Ain’t happening - save your time and money. They’re here; they’ll spread; and eventually the population will level off or even start collapsing under its own weight, and everything left will adapt accordingly.

This is the only logical path of action

 

which unfortunately is why state agencies won’t take that path of action, because it’s logical 

  • Like 1
  • Global Moderator
Posted

They've been in the rivers here for a couple decades, but they've never gone nuts like they have in other places. Native fish are still available in the river in good numbers. Big catfish have come to prefer them as a food source, so have the gar. Lots of common carp, buffalo, drum, suckers, white bass and wipers, sturgeon, and various other species still here. There are plenty of silvers and bigheads, but they haven't taken over like they were supposed to. 

  • Like 1
  • Global Moderator
Posted
11 minutes ago, Bluebasser86 said:

, but they haven't taken over like they were supposed to. 

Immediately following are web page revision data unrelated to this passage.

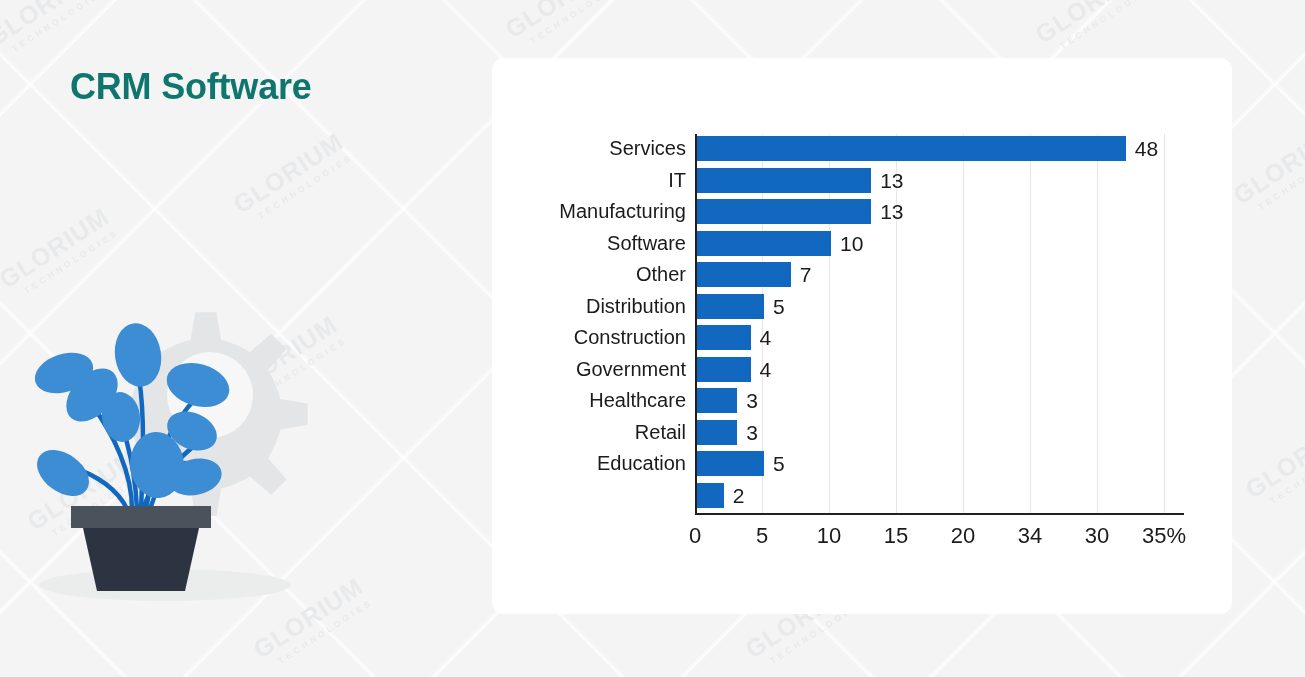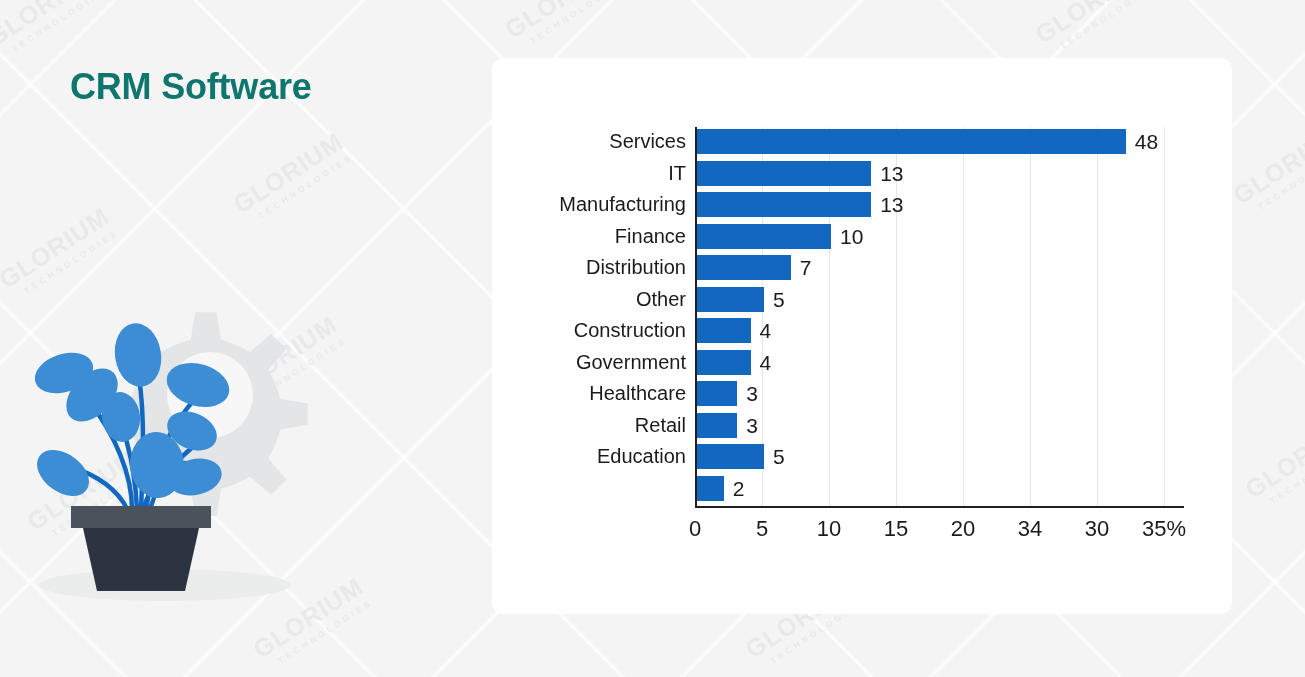--- a/index.html
+++ b/index.html
@@ -72,21 +72,21 @@
     left:492px; top:58px;
     width:740px; height:556px;
     background:#ffffff;
     border-radius:12px;
   }
 
   
   #plot {
     position:absolute;
     left:203px;           
-    top:69px;
+    top:76px;
     width:489px;          
     height:455px;
     padding-left:28px;
   }
 
   
   .gridline {
     position:absolute; top:0; bottom:76px;
     width:1px; background:#e6e6e6;
   }
@@ -251,23 +251,23 @@
         <div class="gridline" style="left: 402px; background: rgb(230, 230, 230);"></div>
         <div class="gridline" style="left: 469px; background: rgb(230, 230, 230);"></div>
       </div>
 
     <div id="baseline"></div>
 
     <div id="cat-labels">
         <div class="cat">Services</div>
         <div class="cat">IT</div>
         <div class="cat">Manufacturing</div>
-        <div class="cat">Finance</div>
+        <div class="cat">Software</div>
+        <div class="cat">Other</div>
         <div class="cat">Distribution</div>
-        <div class="cat">Other</div>
         <div class="cat">Construction</div>
         <div class="cat">Government</div>
         <div class="cat">Healthcare</div>
         <div class="cat">Retail</div>
         <div class="cat">Education</div>
       </div>
 
     <div id="rows">
         <div class="row">
           <div class="bar" style="width: 428.8px; background: rgb(18, 104, 191);"></div>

This is almost always the case with exotic species, yet everyone still assumes they will take over and kill everything 100% of the time 

 

we should all be so lucky to spend our free time worrying about things that don’t happen, beats real problems 

Posted

If this fish is comparable to the Commons in Atlantic drainage rivers, you can forget eradication if they get established reproducing populations. They will have a profound effect on the system. Common carp is a particle feeder. They root at vegetation and the bottom. There is less rooted plants and probably more turbitity. It is outside of living memory what these rivers were like before their introduction. 

 

This fish is a filter feeder, which not only makes it a pain to fish for, but it will have big effects all through the food chain. Maybe you will see less little bait fish that also eat those plankton bits, etc. Like the Commons, the Snake head, the Northern Pike in some areas, it will assimilate and the sky will not fall, but the system will be different.